Humans versus Machines, Statistics for the win.

In an online interview, Professor Chris Wiggins said
... Machine learning sits at the intersection of data engineering and mathematical modeling. The thing that makes it different from statistics traditionally, is far more focus on building algorithms.
Another difference, although this is more of a spiritual difference, is that statistics traditionally has had a stronger emphasis in explaining a data set and machine learning has far more interest in building predictive models. For example, when Netflix tells you what movie to watch or when Amazon predicts what book to buy--that’s machine learning. ...

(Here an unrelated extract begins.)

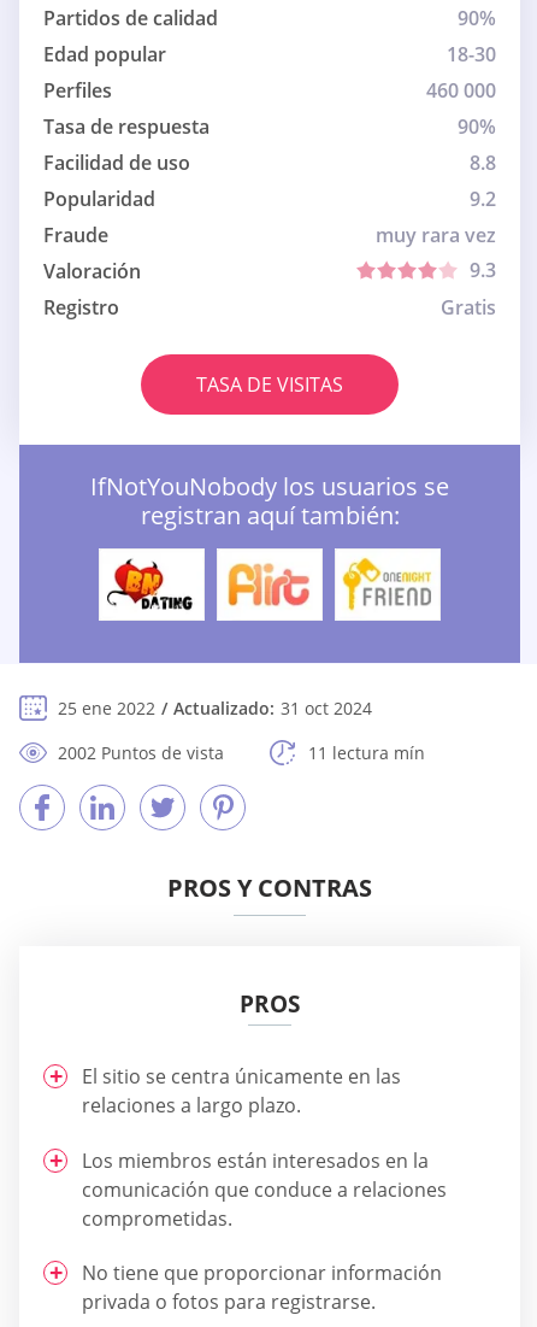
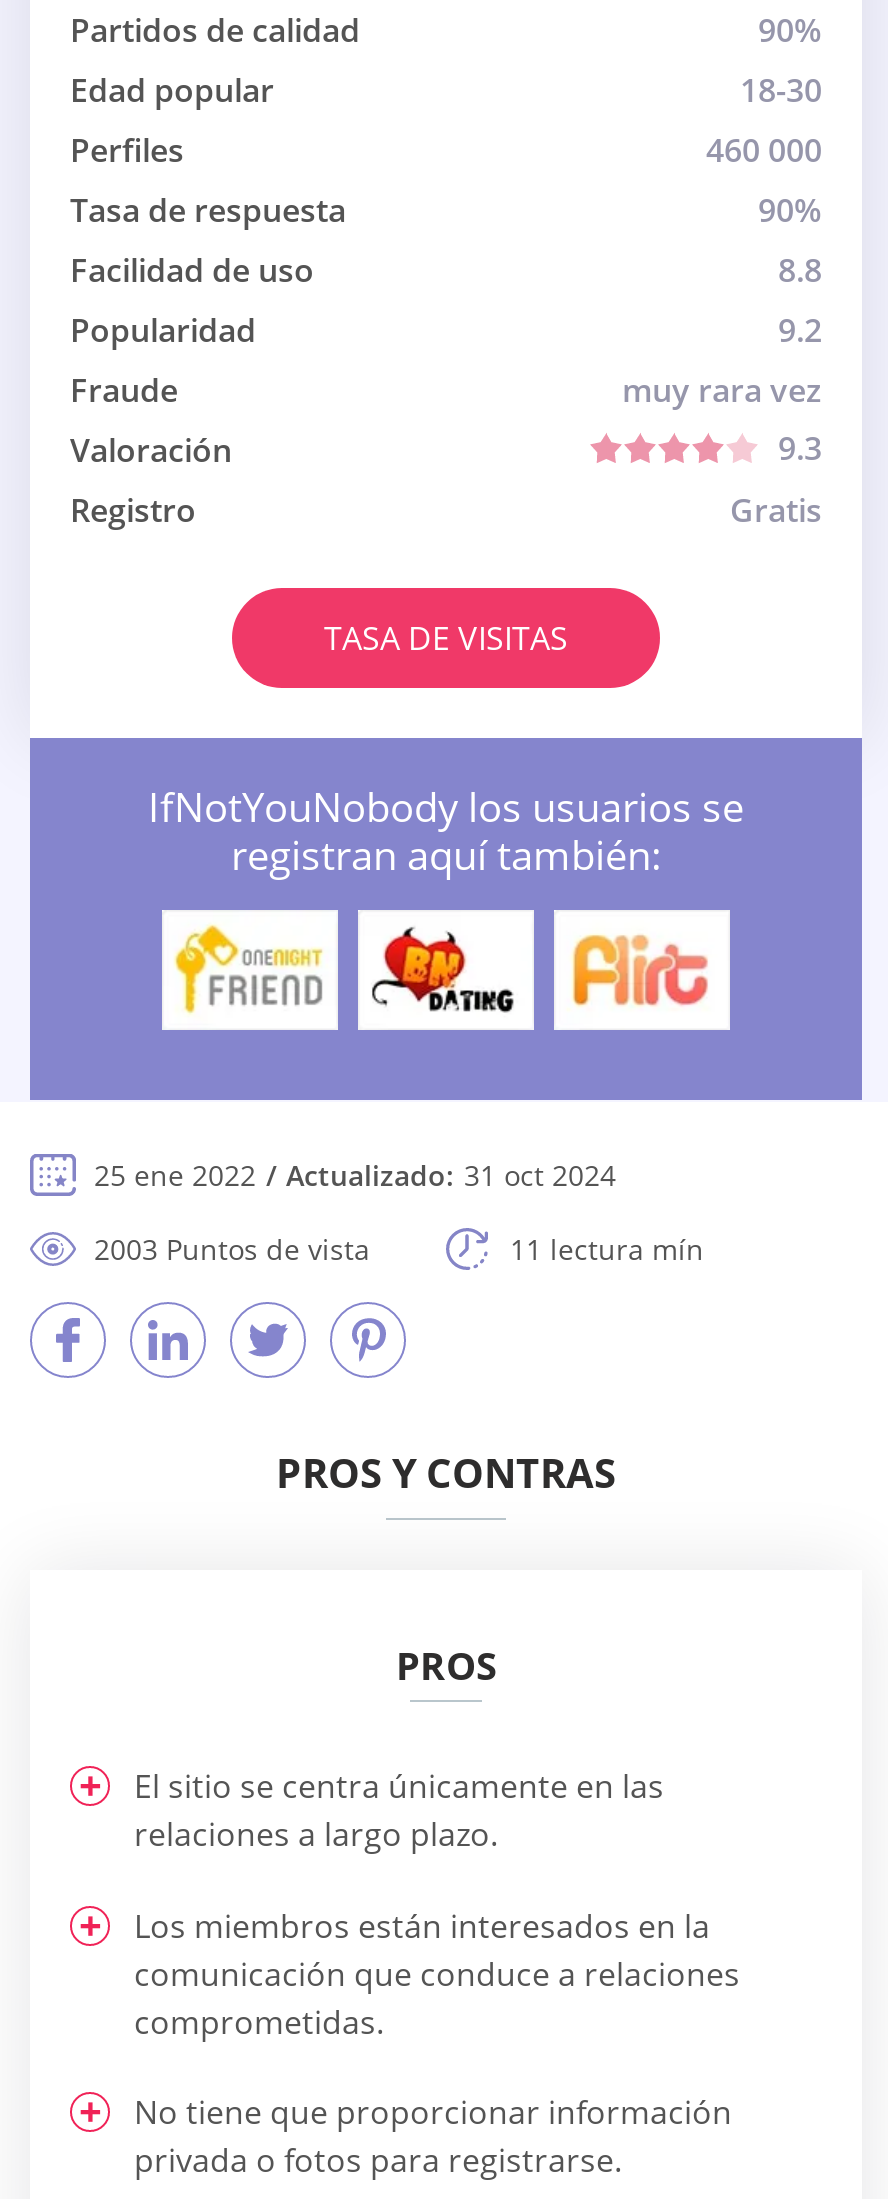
[106,558,195,611] [image] -> [172,924,324,1016] [image]
[225,559,311,610] [image] -> [370,926,516,1014] [image]
[342,557,432,612] [image] -> [568,926,714,1012] [image]
[58,741,224,764] 2002 Puntos de vista -> [94,1230,370,1268] 2003 Puntos de vista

For years, this has been my understanding of the distinction between Statistical Learning and Machine Learning but it means more when it came from a machine learning expert. Statisticians are indeed obsessed with finding explanations of the variations we observe in a data set, through modeling, visualization, simulation-based model checking and etc. We are interested in which few features can explain away a large proportion of variation in the outcome of interest, and through what forms of mechanisms. These features are mostly likely related to the scientific mechanisms behind the data. Understanding such mechanisms will be of importance to any data-driven decision making process such as policy making, intervention, and e.g., personalized medicine. We do not believe that our models are correct but we do think they are often very useful. For example, we use model-based framework to understand what assumptions were made for specific machine learning algorithms. Such understanding is then used to evaluate these algorithms under the situations where the assumptions do not hold and to suggest extensions, modifications to make them work better. Modeling is not our goal. Understanding is. Machines do not need to understand the work they are doing but humans do. For the curious minds, Statistics can help.